▶ _WHAT NEEDS TO BE DONE_: Please write out all the entries exactly, without the pictures.

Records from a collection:
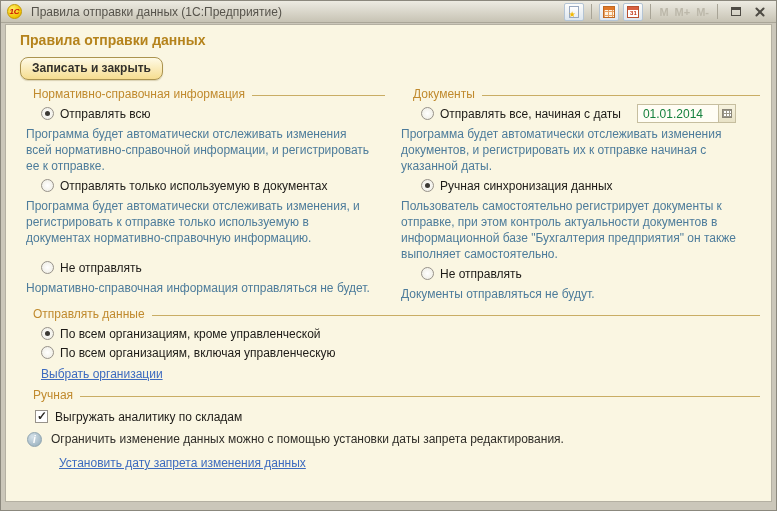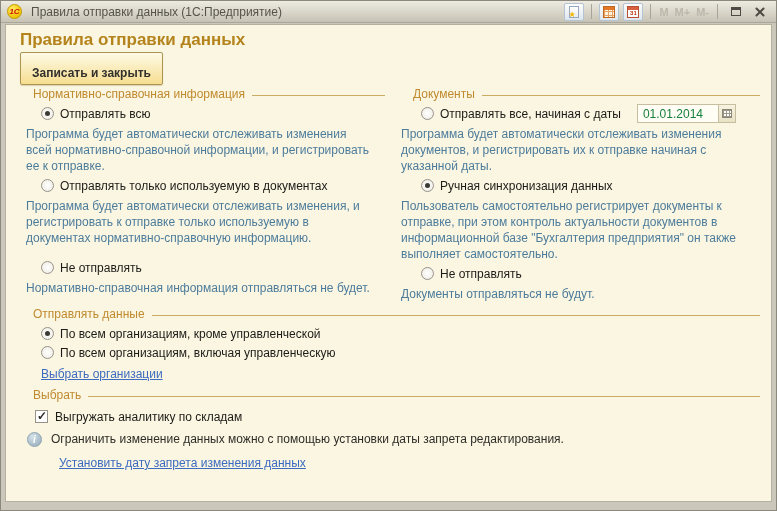--- a/index.html
+++ b/index.html
@@ -72,7 +72,7 @@
     padding: 6px 9px 0 9px;
     overflow: hidden;
   }
-  .page-title { font-size: 17px; font-weight: bold; color: #b5831c; margin: 0 0 8px 5px; line-height: 18px; }
+  .page-title { font-size: 14px; font-weight: bold; color: #b5831c; margin: 0 0 8px 5px; line-height: 18px; }
 
   .cmdbar { display: flex; align-items: center; height: 23px; margin: 0 3px 6px 5px; }
   .btn-save {

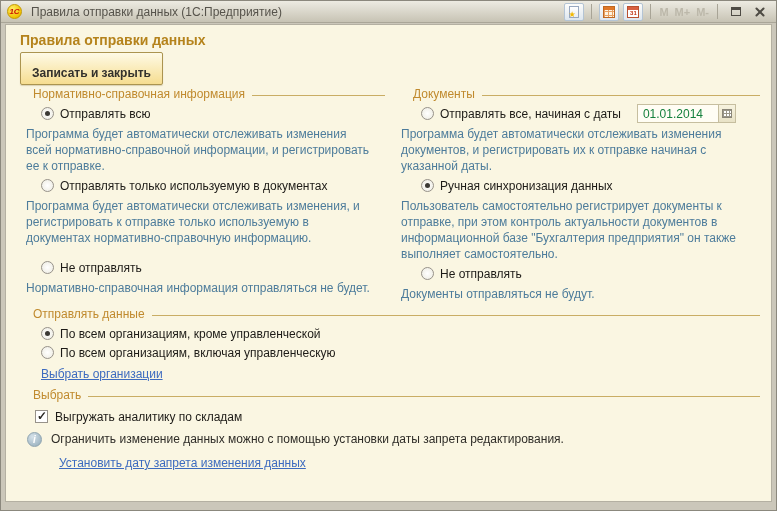--- a/index.html
+++ b/index.html
@@ -77,7 +77,7 @@
   .cmdbar { display: flex; align-items: center; height: 23px; margin: 0 3px 6px 5px; }
   .btn-save {
     font-family: inherit; font-size: 12px; font-weight: bold; color: #33312c;
-    padding: 13px 11px 4px; border: 1px solid #ab9450; border-radius: 2px;
+    padding: 3px 11px 4px; border: 1px solid #ab9450; border-radius: 8px;
     background: linear-gradient(#fefae6, #f6dd90);
     box-shadow: 0 1px 1px rgba(120,100,40,.25);
     cursor: pointer;

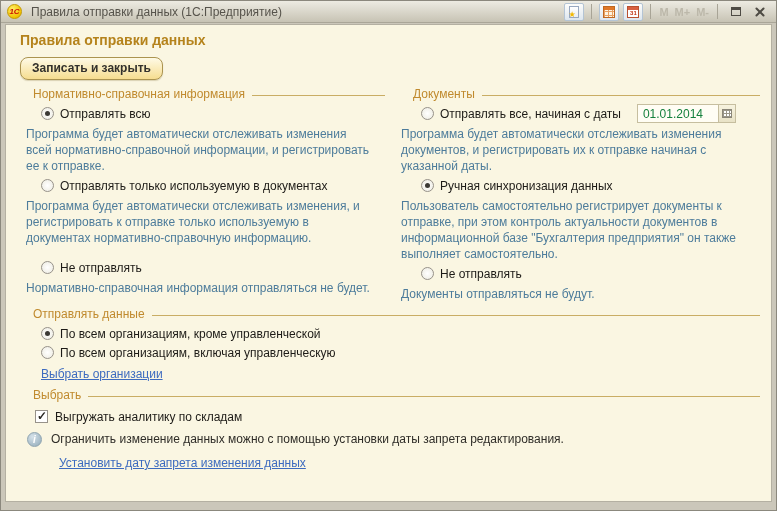--- a/index.html
+++ b/index.html
@@ -276,7 +276,7 @@
 
     <div class="sect-other">
       <div class="sect-head">
-        <span>Выбрать</span>
+        <span>Ручная</span>
         <span class="line"></span>
       </div>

▶ _THE COMPLETED TASK_:
--- a/index.html
+++ b/index.html
@@ -72,7 +72,7 @@
     padding: 6px 9px 0 9px;
     overflow: hidden;
   }
-  .page-title { font-size: 17px; font-weight: bold; color: #b5831c; margin: 0 0 8px 5px; line-height: 18px; }
+  .page-title { font-size: 14px; font-weight: bold; color: #b5831c; margin: 0 0 8px 5px; line-height: 18px; }
 
   .cmdbar { display: flex; align-items: center; height: 23px; margin: 0 3px 6px 5px; }
   .btn-save {

--- a/index.html
+++ b/index.html
@@ -77,7 +77,7 @@
   .cmdbar { display: flex; align-items: center; height: 23px; margin: 0 3px 6px 5px; }
   .btn-save {
     font-family: inherit; font-size: 12px; font-weight: bold; color: #33312c;
-    padding: 13px 11px 4px; border: 1px solid #ab9450; border-radius: 2px;
+    padding: 3px 11px 4px; border: 1px solid #ab9450; border-radius: 8px;
     background: linear-gradient(#fefae6, #f6dd90);
     box-shadow: 0 1px 1px rgba(120,100,40,.25);
     cursor: pointer;

--- a/index.html
+++ b/index.html
@@ -276,7 +276,7 @@
 
     <div class="sect-other">
       <div class="sect-head">
-        <span>Выбрать</span>
+        <span>Ручная</span>
         <span class="line"></span>
       </div>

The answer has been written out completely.